HOLOPIS.COM, JAKARTA – Pemerintah memutuskan untuk menaikkan harga 3 (tiga) jenis bahan bakar minyak (BBM), yakni Pertalite, Solar subsidi hingga Pertamax per 3 September lalu.
Kebijakan kenaikan harga BBM tersebut menuai berbagai tanggapan dari sejumlah kalangan masyarakat, salah satunya datang dari Pakar Ekonomi yang sekaligus Dosen di Universitas Muhammadiyah (UM) Surabaya, Arin.
Melalui tulisannya di laman resmi UM Surabaya, Arin menyampaikan bahwa kenaikan harga 3 jenis BBM, khususnya BBM bersubsidi seperti Pertalite dan Solar subsidi akan berdampak langsung bagi masyarakat dengan tingkat ekonomi menengah ke bawah.
“Kenaikan harga BBM sekitar Rp 2.500 akan sangat dirasakan oleh masyarakat menengah ke bawah. Pasalnya, dampak dari kenaikan harga BBM ini akan mengakibatkan banyak hal,” tutur Arin dalam keterangan tertulisnya, Selasa (6/9).

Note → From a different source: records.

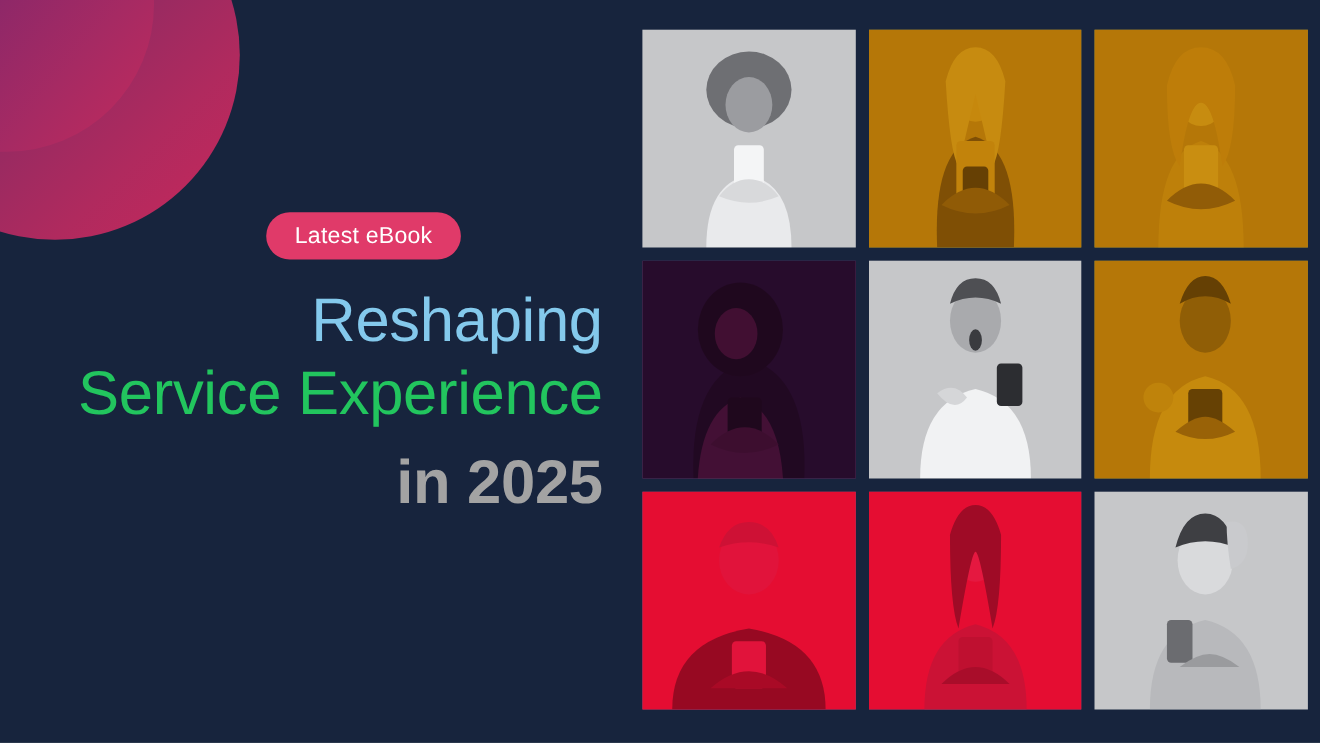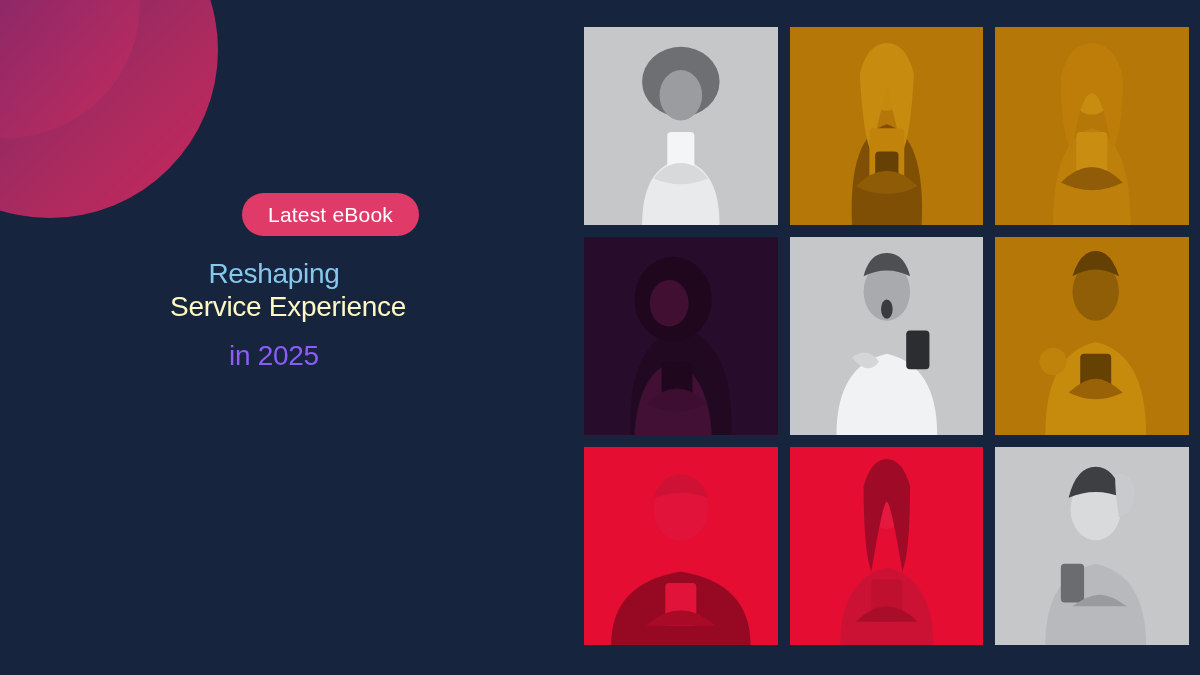"Reshaping" .headline-line { font-size: 28px -> 56px; text-align: none -> right }
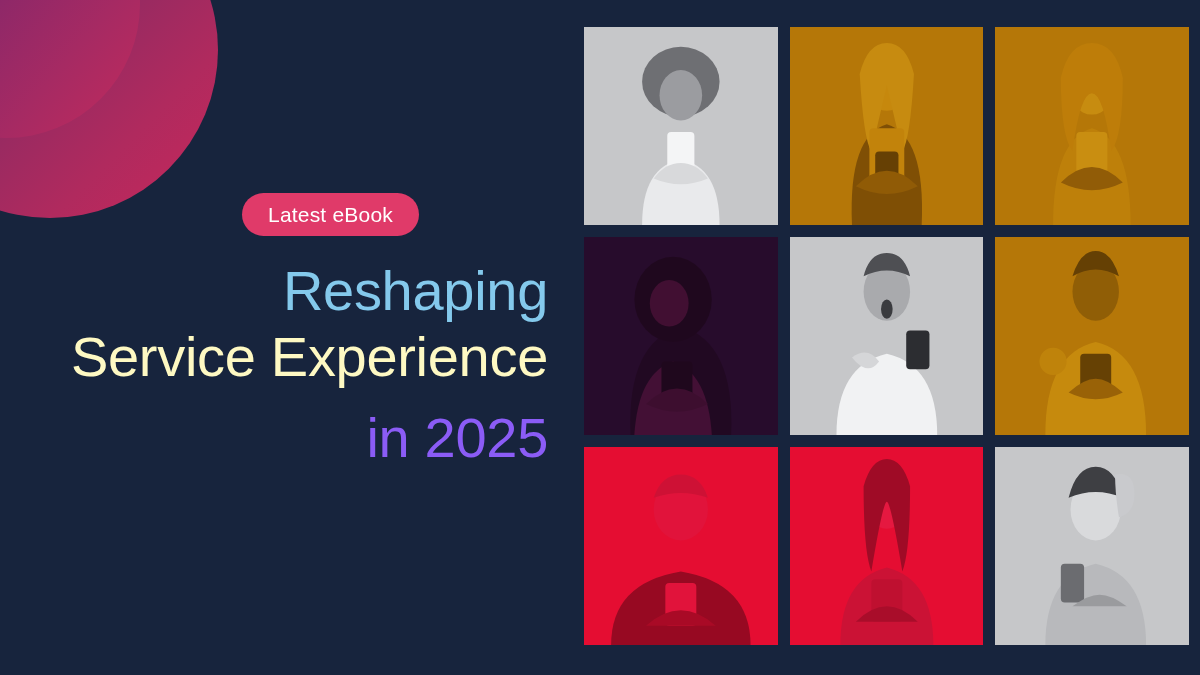"Service Experience" span.headline-line { color: #fef9c3 -> #22c55e }
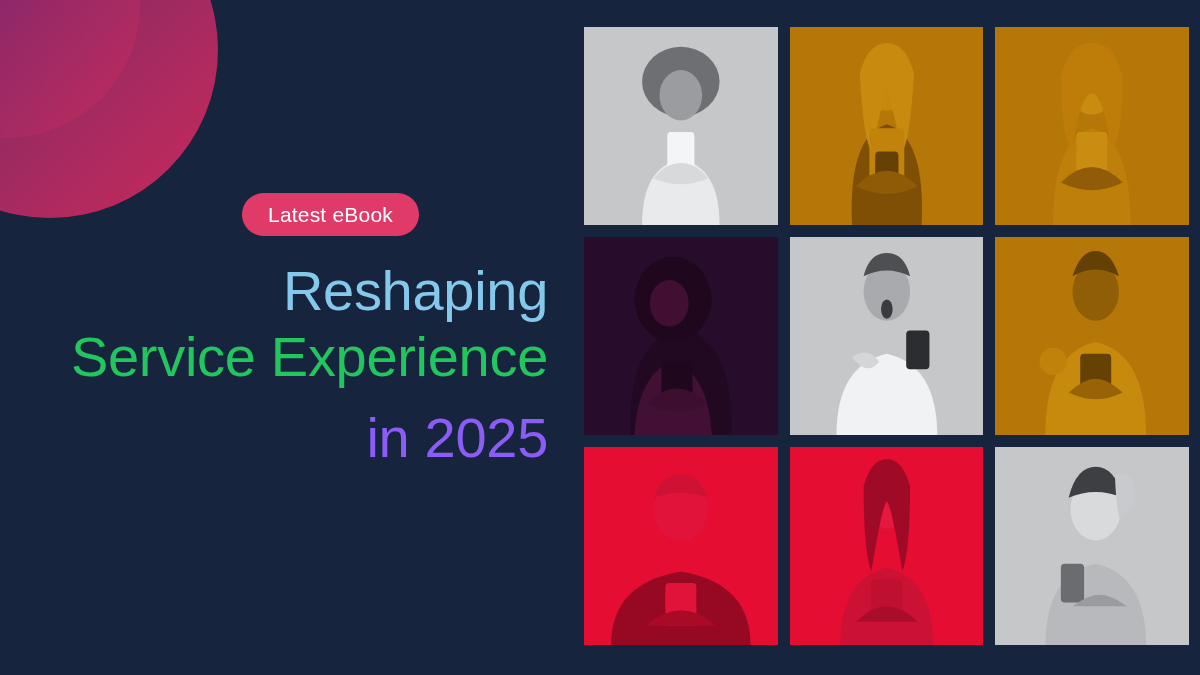"in 2025" span.headline-line { color: #8b5cf6 -> #a3a3a3; font-weight: none -> bold }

Arin mengatakan, kebijakan terkait kenaikan harga BBM tersebut berpotensi menimbulkan sejumlah dampak buruk. Pertama yakni penurunan daya beli masyarakat dalam jangka pendek karena adanya income effect atau efek pendapatan yang mengalami penurunan.
Dia menuturkan, beban dari income effect masinng-masing masyarakat akan berbeda-beda, tergantung dari kelas pendapatan rumah tangga. income effect ini, lanjut Arin, akan sangat terasa oleh kelompok rumah tangga terbawah/miskin yang tidak memiliki ruang yang cukup untuk menghadapi masalah cashflow jangka pendek.
“Kedua secara simultan kenaikan harga BBM akan menaikkan harga-harga bahan pokok lain yang tentu memberatkan bagi masyarakat menengah ke bawah yang masih dalam proses pemulihan ekonomi setelah terdampak adanya pandemic Covid-19,”imbuhnya.
Dampak ketiga menyangkut peningkatan angka pengangguran. Sebab pada dasarnya, BBM merupakan bahan dasar operasional perusahaan, dengan adanya kenaikan harga tersebut, maka beban biaya produksi pun akan semakin membengkak.
Untuk pertimbangan efisiensi produksi, maka pilihan yang harus diambil perusahaan adalah menghentikan proses perekrutan karyawan baru hingga terpaksa pemutusan hubungan kerja (PHK). Sehingga berpotensi meningkatkan angka pengangguran.
“Keempat, dengan meningkatnya angka pengangguran, maka akan berujung pada peningkatan juga tingkat kemiskinan Indonesia,”imbuhnya lagi.
Arin menjelaskan data BPS per Maret 2022 menunjukkan garis kemiskinan mengalami kenaikan 3,975% dibandingkan September 2021 atau menjadi sekitar Rp 505.469.
“Sehingga tidak salah jika kondisi-kondisi yang ditimbulkan dari kenaikan harga BBM mendorong timbulnya permintaan akan kebijakan kompensasi, seperti BLT (Bantuan Langsung Tunai) maupun BSU (Bantuan Subsidi Upah) sebagai bentuk kompensasi atas kenaikan harga BBM,”katanya
Sementara, menurut Arin bagi kelas menengah atas, kenaikan harga BBM tidak memberikan dampak signifikan, namun mereka tetap mengalami penurunan disposable income atau pendapatan yang siap dibelanjakan.